As happened so often in the past, Berkeley is ahead of the cultural curve.
Choro, an instrumental Brazilian tradition that was among the first musical styles of the new world to combine European instrumentation with African rhythms, has found new audiences in recent years far from South America. It is a playful and virtuoso idiom that is also shared in community JAM sessions through a repertoire of deep standards.
The East Bay has been a Choro home for decades, since the Mandolinist of Oakland, Mike Marshall, discovered the recordings of the 1940s of the revivalist Choro Jacob Do Bandolim and then created the Choro Famoso group.
Meanwhile, the most remarkable demonstration of this growing musical movement returns with the 10th Choro Berkeley Festival from April 17 to 20.
Produced by the flautist Jane Lenoir and the percussionist Brian Rice, half of the Berkeley Choro set, the festival focuses on the best musicians in Brazil in the Bay region. The list of this year presents some of the most accomplished women of the genre on April 18 at the Episcopal Church of St. Alban in Albany.
The concert includes a quartet with Clarice Cast in São Paulo, a percussionist nominated at Grammys, based in Los Angeles. Two other members, saxophonist / blurred Daniela Spielmann, an artist of Choro renamed since the late 1990s, and pianist Sheila Zagury, a leading Choro scholar, forged narrow creative links while performing together for two decades in a duo based in Rio de Janeiro. Coup-out The quartet is a good violin of Boston Catherine Bent, who has carved out a role for an instrument not associated with the Choro.
“It is always our main objective, to bring Brazilian choro musicians to the bay region and to have them play during our concerts, workshops and Rodas,” said Lenoir, pronouncing the term for a jam-session in a circle like “Ho-Da”, to the Brazilian Portuguese. Choro is pronounced with a soft CH, more like Shoro.

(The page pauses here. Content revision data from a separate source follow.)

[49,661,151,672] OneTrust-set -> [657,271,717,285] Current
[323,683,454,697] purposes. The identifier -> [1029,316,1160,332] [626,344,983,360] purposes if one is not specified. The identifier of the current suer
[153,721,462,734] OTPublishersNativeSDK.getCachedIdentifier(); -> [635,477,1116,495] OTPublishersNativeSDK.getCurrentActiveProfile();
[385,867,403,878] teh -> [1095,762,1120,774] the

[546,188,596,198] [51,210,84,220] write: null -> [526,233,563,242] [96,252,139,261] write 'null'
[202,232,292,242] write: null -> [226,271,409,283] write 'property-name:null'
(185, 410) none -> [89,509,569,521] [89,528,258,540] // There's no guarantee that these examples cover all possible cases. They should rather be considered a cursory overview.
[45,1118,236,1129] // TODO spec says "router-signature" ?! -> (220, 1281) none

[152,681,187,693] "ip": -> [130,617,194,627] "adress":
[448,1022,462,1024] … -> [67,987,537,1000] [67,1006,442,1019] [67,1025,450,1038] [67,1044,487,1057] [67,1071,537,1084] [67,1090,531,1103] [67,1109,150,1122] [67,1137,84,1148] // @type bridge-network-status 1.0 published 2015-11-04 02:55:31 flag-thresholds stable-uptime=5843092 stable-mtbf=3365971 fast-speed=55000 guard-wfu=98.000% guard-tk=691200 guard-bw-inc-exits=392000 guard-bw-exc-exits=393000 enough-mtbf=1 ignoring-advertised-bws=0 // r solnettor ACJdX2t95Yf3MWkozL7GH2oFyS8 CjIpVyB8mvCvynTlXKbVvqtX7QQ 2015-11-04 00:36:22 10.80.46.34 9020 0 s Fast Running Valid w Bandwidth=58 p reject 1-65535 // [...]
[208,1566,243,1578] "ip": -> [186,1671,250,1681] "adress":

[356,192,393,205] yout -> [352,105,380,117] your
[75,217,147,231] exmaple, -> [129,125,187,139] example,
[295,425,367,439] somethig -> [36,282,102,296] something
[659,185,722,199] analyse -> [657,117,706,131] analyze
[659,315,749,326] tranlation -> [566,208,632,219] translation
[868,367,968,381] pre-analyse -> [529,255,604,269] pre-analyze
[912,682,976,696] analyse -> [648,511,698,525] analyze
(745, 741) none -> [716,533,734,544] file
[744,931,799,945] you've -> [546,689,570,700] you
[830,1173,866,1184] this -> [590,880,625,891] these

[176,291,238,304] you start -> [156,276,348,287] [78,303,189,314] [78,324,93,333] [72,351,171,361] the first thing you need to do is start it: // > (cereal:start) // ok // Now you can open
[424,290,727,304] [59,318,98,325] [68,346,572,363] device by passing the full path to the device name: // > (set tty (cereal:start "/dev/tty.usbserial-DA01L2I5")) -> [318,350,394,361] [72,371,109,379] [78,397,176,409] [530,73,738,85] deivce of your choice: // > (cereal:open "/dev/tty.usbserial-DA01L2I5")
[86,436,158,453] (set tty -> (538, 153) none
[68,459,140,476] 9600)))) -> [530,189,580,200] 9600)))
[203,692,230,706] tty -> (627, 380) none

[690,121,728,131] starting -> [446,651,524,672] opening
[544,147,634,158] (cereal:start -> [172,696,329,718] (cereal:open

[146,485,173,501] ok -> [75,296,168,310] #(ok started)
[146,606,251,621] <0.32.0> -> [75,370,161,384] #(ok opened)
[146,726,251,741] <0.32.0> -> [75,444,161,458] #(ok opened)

“Catherine is not Brazilian, but she is one of the great innovators, a world -class cellist who plays with everyone,” said Lenoir.
The festival starts on April 17 at Berkeley’s Hillside Club with a free concert featuring public students from Oakland, Berkeley and the Piedmont who study the Choro with the Reed Zack Pitt-Smith (a founding member of another Brazilian music combo of Excellent East Bay, Grupo Falso Baiano). After the youth concert, the guest artists of the festival join the circle for a Roda community in Choro open to local musicians.
In its first foray into South Bay, the festival ends on April 20 at Orange Music Studio in San José with a guest quartet concert and a Roda de Choro led by the artists.
“It tells us something about the popularity of the choro that we present the final in San Jose,” said Lenoir. “For years, all of our events were here, and I’m so happy that the scene has grown so much.”
In South Bay, Choro has friends in high places. The Orange Music Studio event is co-presented by San Jose Choro Club, which was launched by the flutist Kim Watesh, who embarked on musical activities since his retirement as deputy director of the city of San José, and Mark Dinan, recently elected vice-director of East Palo Alto.
Walesh turned to Brazilian music by playing Samba percussion with Bloco do Sol San José on Mexican Heritage Plaza. She fell in love with the powerful Afro-Brazilian rhythms, but lovely Brazilian melodies caught her ear while attending the Brazilian California camp in Cazadero when she came across a Roda.
By picking up her flute for the first time since high school, she waded in the world of Choro, a student with the foulutist and Brazilian condiction of music Rebecca Kleinmann and the guitarist born in Rio Ricardo Peixoto (the only Brazilian member of the bustle of Berkeley Choro).
Attending two of the summer music programs devoted to the style, Choro Camp New England at the Smith College and Centrum Choro Northwest Camp in Port Towsend, Washington, Watesh took the plunge, studied with the Israeli Clarnet and the famous Brazilophile Anat Cohen and Daniela Spielmann, the Fluist Brazilien and the saxophonist.
“The way you learn is to play in a Roda, a circle, seeing how the melody goes from one player to another,” said Plush. “You can understand the progress of the agreements and learn when it is an appropriate moment for improvisation.”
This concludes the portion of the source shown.